REQUIRED ACTION:
Please write the listing below out again exactly, leaving every picture behind.

DATA:
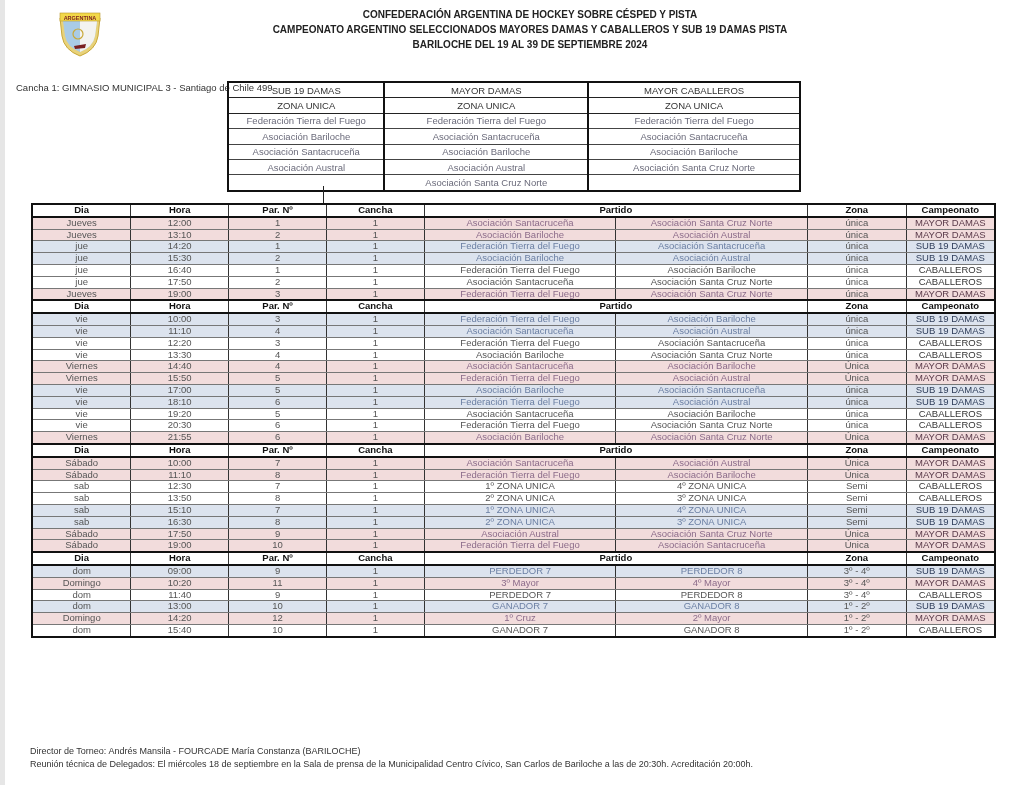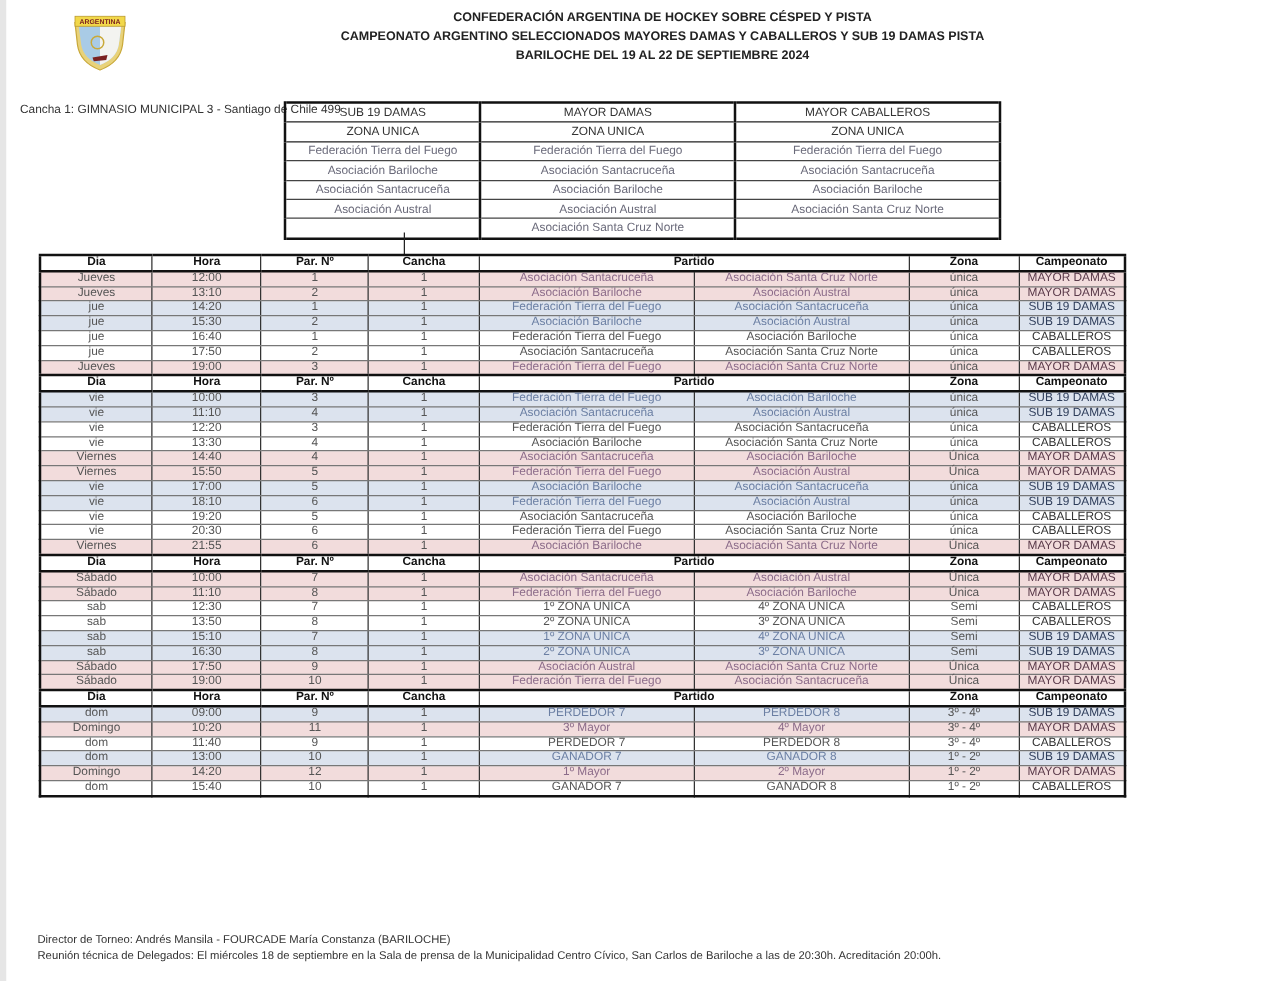--- a/index.html
+++ b/index.html
@@ -12,21 +12,21 @@
   .left-edge { position:absolute; left:0; top:0; width:5px; height:785px; background:#e6e6e6; }
   .logo { position:absolute; left:52px; top:10px; width:56px; height:48px; }
   .titles { position:absolute; left:200px; top:7px; width:660px; text-align:center; font-weight:bold; font-size:10px; line-height:15px; color:#222; }
   .venue { position:absolute; left:16px; top:82px; font-size:9.5px; color:#333; }
   table { border-collapse:collapse; }
   .zones { position:absolute; left:227px; top:81px; width:574px; border:2px solid #111; }
   .zones td { border-left:2px solid #111; border-right:2px solid #111; border-top:1px solid #444; font-size:9.5px; text-align:center; height:14.4px; padding:0; color:#6a6a7a; }
   .zones tr.h td { color:#333; border-bottom:1px solid #222; }
   .zones tr.z td { color:#333; border-bottom:1px solid #222;}
   .connector { position:absolute; left:323px; top:186px; width:1px; height:18px; background:#222; }
-  .sched { position:absolute; left:31px; top:203px; width:870px; border:2px solid #111; }
+  .sched { position:absolute; left:31px; top:203px; width:965px; border:2px solid #111; }
   .sched td { font-size:9.5px; text-align:center; height:10.8px; line-height:10.8px; padding:0; border-left:1px solid #333; border-right:1px solid #333; border-bottom:1px solid #777; color:#555; }
   .sched tr.hdr td { background:#fff; color:#111; font-weight:bold; border-bottom:2px solid #111; border-top:2px solid #111; }
   .sched tr.pink td { background:#f2dcdc; }
   .sched tr.blue td { background:#dce3ee; }
   .sched tr.white td { background:#fff; }
   .sched tr.pink td.team { color:#8c6c8a; }
   .sched tr.blue td.team { color:#6b7fa3; }
   .sched tr.white td.team { color:#555; }
   .sched td.camp { color:#333; }
   .sched tr.pink td.camp { color:#5a3a4a; }
@@ -46,21 +46,21 @@
     <rect x="8" y="3" width="40" height="8" fill="#f2d84a" stroke="#b8962a" stroke-width="0.6"></rect>
     <text id="logo-text" x="28" y="9.5" font-size="5.5" text-anchor="middle" font-family="Liberation Sans, sans-serif" font-weight="bold" fill="#7a1f1f">ARGENTINA</text>
     <circle cx="26" cy="24" r="5" fill="none" stroke="#c9a93a" stroke-width="1.2"></circle>
     <path d="M22 36 L34 34 L33 38 L23 39 Z" fill="#7a2020"></path>
   </svg>
 </div>
 
 <div class="titles">
   <div>CONFEDERACIÓN ARGENTINA DE HOCKEY  SOBRE CÉSPED Y PISTA</div>
   <div>CAMPEONATO  ARGENTINO SELECCIONADOS MAYORES DAMAS Y CABALLEROS Y SUB 19 DAMAS PISTA</div>
-  <div>BARILOCHE DEL 19 AL 22 DE SEPTIEMBRE 2024</div>
+  <div>BARILOCHE DEL 19 AL 39 DE SEPTIEMBRE 2024</div>
 </div>
 
 <div class="venue">Cancha 1: GIMNASIO MUNICIPAL 3 - Santiago de Chile 499</div>
 
 <table class="zones" id="zones-table">
   <colgroup>
       <col style="width:96px">
       <col style="width:125px">
       <col style="width:130px">
     </colgroup>
@@ -453,21 +453,21 @@
         <td class="team">GANADOR 7</td>
         <td class="team">GANADOR 8</td>
         <td>1º - 2º</td>
         <td class="camp">SUB 19 DAMAS</td>
       </tr>
       <tr class="pink">
         <td>Domingo</td>
         <td>14:20</td>
         <td>12</td>
         <td>1</td>
-        <td class="team">1º Mayor</td>
+        <td class="team">1º Cruz</td>
         <td class="team">2º Mayor</td>
         <td>1º - 2º</td>
         <td class="camp">MAYOR DAMAS</td>
       </tr>
       <tr class="white">
         <td>dom</td>
         <td>15:40</td>
         <td>10</td>
         <td>1</td>
         <td class="team">GANADOR 7</td>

YOUR RESPONSE:
--- a/index.html
+++ b/index.html
@@ -12,21 +12,21 @@
   .left-edge { position:absolute; left:0; top:0; width:5px; height:785px; background:#e6e6e6; }
   .logo { position:absolute; left:52px; top:10px; width:56px; height:48px; }
   .titles { position:absolute; left:200px; top:7px; width:660px; text-align:center; font-weight:bold; font-size:10px; line-height:15px; color:#222; }
   .venue { position:absolute; left:16px; top:82px; font-size:9.5px; color:#333; }
   table { border-collapse:collapse; }
   .zones { position:absolute; left:227px; top:81px; width:574px; border:2px solid #111; }
   .zones td { border-left:2px solid #111; border-right:2px solid #111; border-top:1px solid #444; font-size:9.5px; text-align:center; height:14.4px; padding:0; color:#6a6a7a; }
   .zones tr.h td { color:#333; border-bottom:1px solid #222; }
   .zones tr.z td { color:#333; border-bottom:1px solid #222;}
   .connector { position:absolute; left:323px; top:186px; width:1px; height:18px; background:#222; }
-  .sched { position:absolute; left:31px; top:203px; width:870px; border:2px solid #111; }
+  .sched { position:absolute; left:31px; top:203px; width:965px; border:2px solid #111; }
   .sched td { font-size:9.5px; text-align:center; height:10.8px; line-height:10.8px; padding:0; border-left:1px solid #333; border-right:1px solid #333; border-bottom:1px solid #777; color:#555; }
   .sched tr.hdr td { background:#fff; color:#111; font-weight:bold; border-bottom:2px solid #111; border-top:2px solid #111; }
   .sched tr.pink td { background:#f2dcdc; }
   .sched tr.blue td { background:#dce3ee; }
   .sched tr.white td { background:#fff; }
   .sched tr.pink td.team { color:#8c6c8a; }
   .sched tr.blue td.team { color:#6b7fa3; }
   .sched tr.white td.team { color:#555; }
   .sched td.camp { color:#333; }
   .sched tr.pink td.camp { color:#5a3a4a; }
@@ -46,21 +46,21 @@
     <rect x="8" y="3" width="40" height="8" fill="#f2d84a" stroke="#b8962a" stroke-width="0.6"></rect>
     <text id="logo-text" x="28" y="9.5" font-size="5.5" text-anchor="middle" font-family="Liberation Sans, sans-serif" font-weight="bold" fill="#7a1f1f">ARGENTINA</text>
     <circle cx="26" cy="24" r="5" fill="none" stroke="#c9a93a" stroke-width="1.2"></circle>
     <path d="M22 36 L34 34 L33 38 L23 39 Z" fill="#7a2020"></path>
   </svg>
 </div>
 
 <div class="titles">
   <div>CONFEDERACIÓN ARGENTINA DE HOCKEY  SOBRE CÉSPED Y PISTA</div>
   <div>CAMPEONATO  ARGENTINO SELECCIONADOS MAYORES DAMAS Y CABALLEROS Y SUB 19 DAMAS PISTA</div>
-  <div>BARILOCHE DEL 19 AL 22 DE SEPTIEMBRE 2024</div>
+  <div>BARILOCHE DEL 19 AL 39 DE SEPTIEMBRE 2024</div>
 </div>
 
 <div class="venue">Cancha 1: GIMNASIO MUNICIPAL 3 - Santiago de Chile 499</div>
 
 <table class="zones" id="zones-table">
   <colgroup>
       <col style="width:96px">
       <col style="width:125px">
       <col style="width:130px">
     </colgroup>
@@ -453,21 +453,21 @@
         <td class="team">GANADOR 7</td>
         <td class="team">GANADOR 8</td>
         <td>1º - 2º</td>
         <td class="camp">SUB 19 DAMAS</td>
       </tr>
       <tr class="pink">
         <td>Domingo</td>
         <td>14:20</td>
         <td>12</td>
         <td>1</td>
-        <td class="team">1º Mayor</td>
+        <td class="team">1º Cruz</td>
         <td class="team">2º Mayor</td>
         <td>1º - 2º</td>
         <td class="camp">MAYOR DAMAS</td>
       </tr>
       <tr class="white">
         <td>dom</td>
         <td>15:40</td>
         <td>10</td>
         <td>1</td>
         <td class="team">GANADOR 7</td>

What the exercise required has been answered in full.